En varias oportunidades la Policía fue hasta ese domicilio, ubicado en el barrio El Algarrobo, módulo 10, manzana 20, de la ciudad de La Punta, a buscarlo con una orden de citación para declarar.

Muchas veces los efectivos volvieron sin novedades sobre el paradero del hombre, dado que nadie los atendía. Pero en una oportunidad, tras varias visitas, los atendió la denunciante, quien les dijo que el hombre no vivía más ahí, sino que residía en lo de su padre, en una casa ubicada al frente del barrio "Los Eucaliptus".

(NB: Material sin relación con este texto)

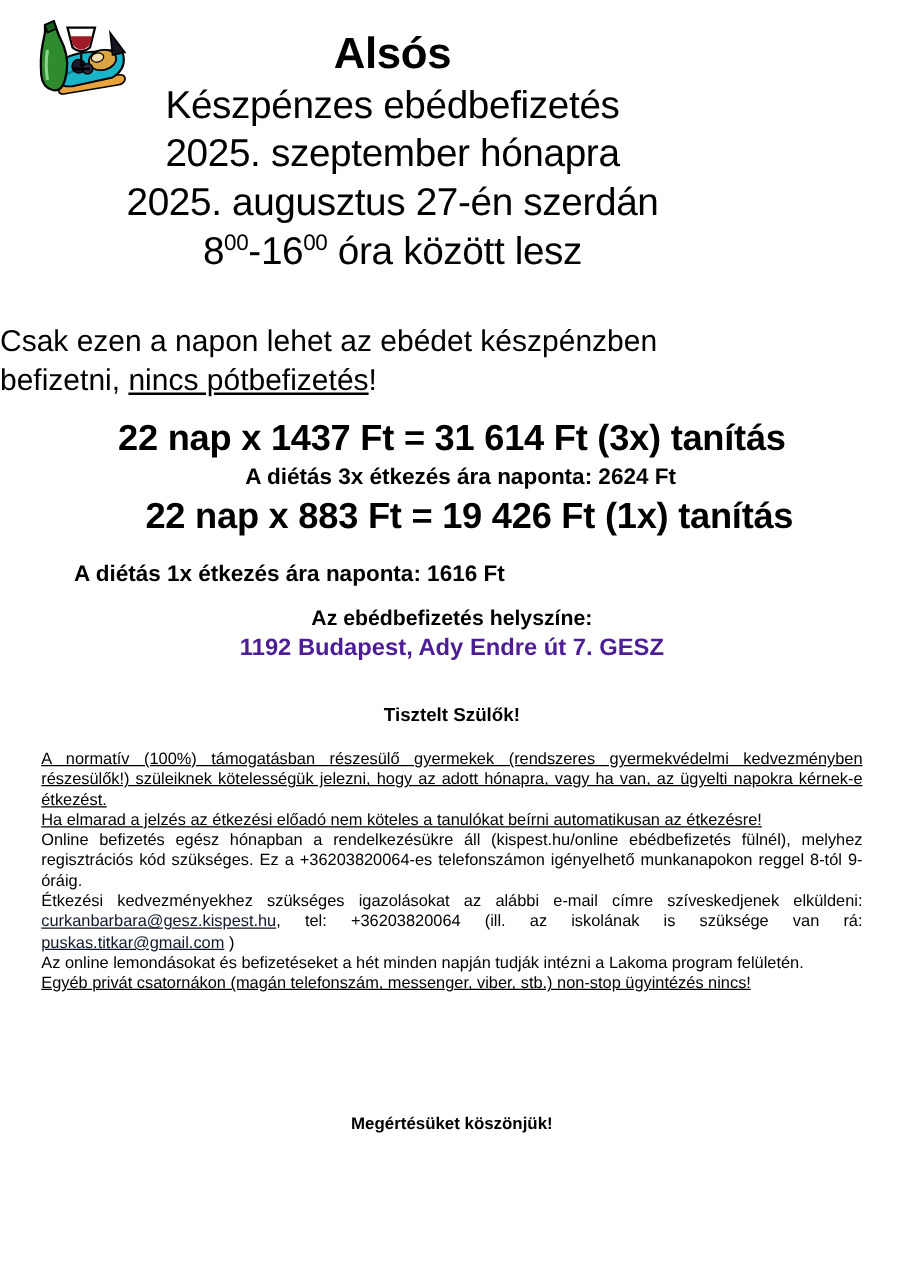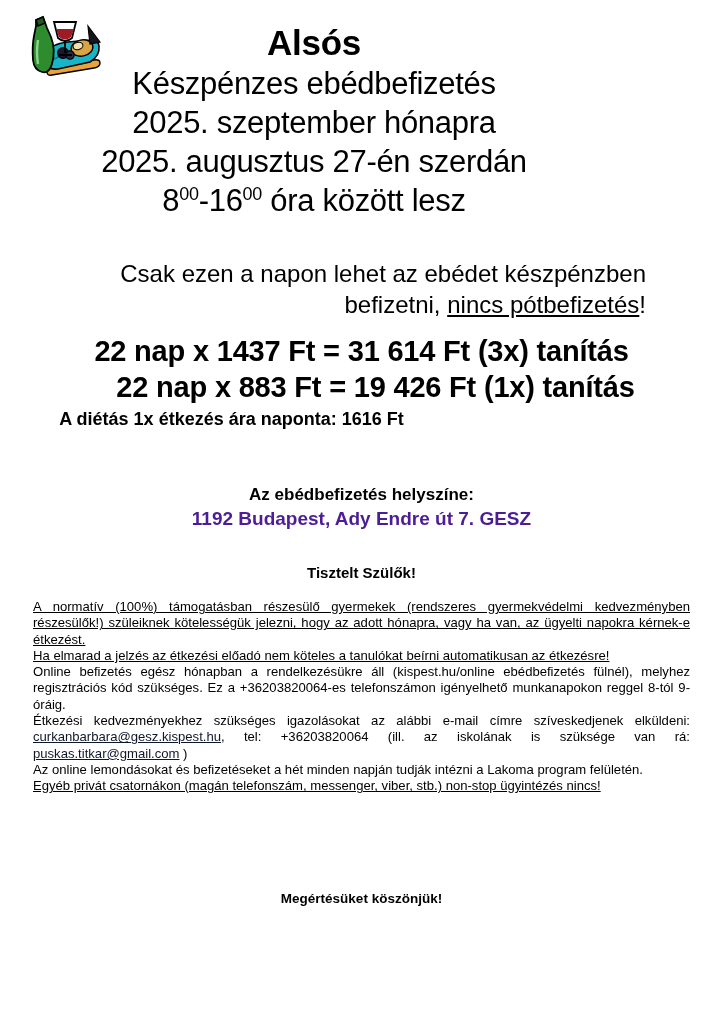--- a/index.html
+++ b/index.html
@@ -61,21 +61,21 @@
     line-height: 0;
     margin-top: 12px;
   }
 
   
   .intro {
     position: absolute;
     left: 0;
     top: 258px;
     width: 646px;
-    text-align: right;
+    text-align: left;
     font-size: 24px;
     line-height: 31px;
   }
   .u { text-decoration: underline; }
 
   
   .prices {
     position: absolute;
     left: 0;
     top: 334px;
@@ -103,20 +103,21 @@
     line-height: 38px;
     letter-spacing: -0.2px;
   }
   .diet-row-2 {
     padding-left: 0px;
     padding-right: 260px;
     text-align: center;
     font-size: 18px;
     font-weight: bold;
     line-height: 26px;
+    margin-top: 14px;
   }
 
   
   .venue {
     position: absolute;
     left: 0;
     top: 484px;
     width: 723px;
     text-align: center;
   }
@@ -227,20 +228,21 @@
     <div class="title-sub"><span>8</span><sup>00</sup><span>-</span><span>16</span><sup>00</sup><span> óra között lesz</span></div>
   </div>
 
   <div class="intro">
     <div>Csak ezen a napon lehet az ebédet készpénzben</div>
     <div><span>befizetni, </span><span class="u">nincs pótbefizetés</span><span>!</span></div>
   </div>
 
   <div class="prices">
     <div class="price-row-1">22 nap x 1437 Ft = 31 614 Ft (3x) tanítás</div>
+    <div class="diet-row-1">A diétás 3x étkezés ára naponta: 2624 Ft</div>
     <div class="price-row-2">22 nap x 883 Ft = 19 426 Ft (1x) tanítás</div>
     <div class="diet-row-2">A diétás 1x étkezés ára naponta: 1616 Ft</div>
   </div>
 
   <div class="venue">
     <div class="venue-label">Az ebédbefizetés helyszíne:</div>
     <div class="venue-addr">1192 Budapest, Ady Endre út 7. GESZ</div>
   </div>
 
   <div class="salutation">Tisztelt Szülők!</div>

Sin embargo la Policía no podía ubicarlo. Dieron con el dato de que trabajaba como seguridad en una conocida tienda de ropa de la calle San Martín, en el centro de la capital. Cuando fueron a buscarlo ahí, otro empleado les dijo que el hombre ya no trabajaba más en ese lugar.

 

"Decía que estábamos confundidas

Pero habría sido poco el tiempo que el hombre no estuvo en la casa familiar de La Punta. “Cuando con mi hermana decidimos contarlo todo, yo hablé con mi padre sobre el tema y él se fue de casa. Se comunicaba por teléfono y le decíamos que dijera la verdad si realmente nos amaba, y nos negaba todo. Nos decía que estábamos confundidas”, dijo la menor de las víctimas.

“Siempre fue una persona agresiva con mi mamá”, afirmó la joven. Y agregó que no se explica por qué ella nunca lo denunció por violencia.

En cuanto a ella contó que un día le dijo a su padre que terminara con los abusos porque le iba contar a su madre. “Me golpeó con un cinto y me dejó un hematoma en el brazo. Cuando cenamos me obligó a que tuviera el brazo abajo para que mi mamá no lo viera”, aseguró.

La última en declarar fue la mayor de las hermanas. Dijo que fue su mamá quien las ayudó a salir adelante. “Mi hermana y yo somos grandes y lo superamos. Pensamos en mi hermano, que necesita una figura paterna”, comenzó a decir luego de contar los abusos que sufrió.

“Lo que hagan con mi padre no me interesa. Quiero que hagan lo que tengan que hacer con él. No quiero remover más esta historia porque me hace muy mal y no voy al psicólogo porque no lo necesito”, continuó. Por último, dijo que no le interesa si su padre termina preso.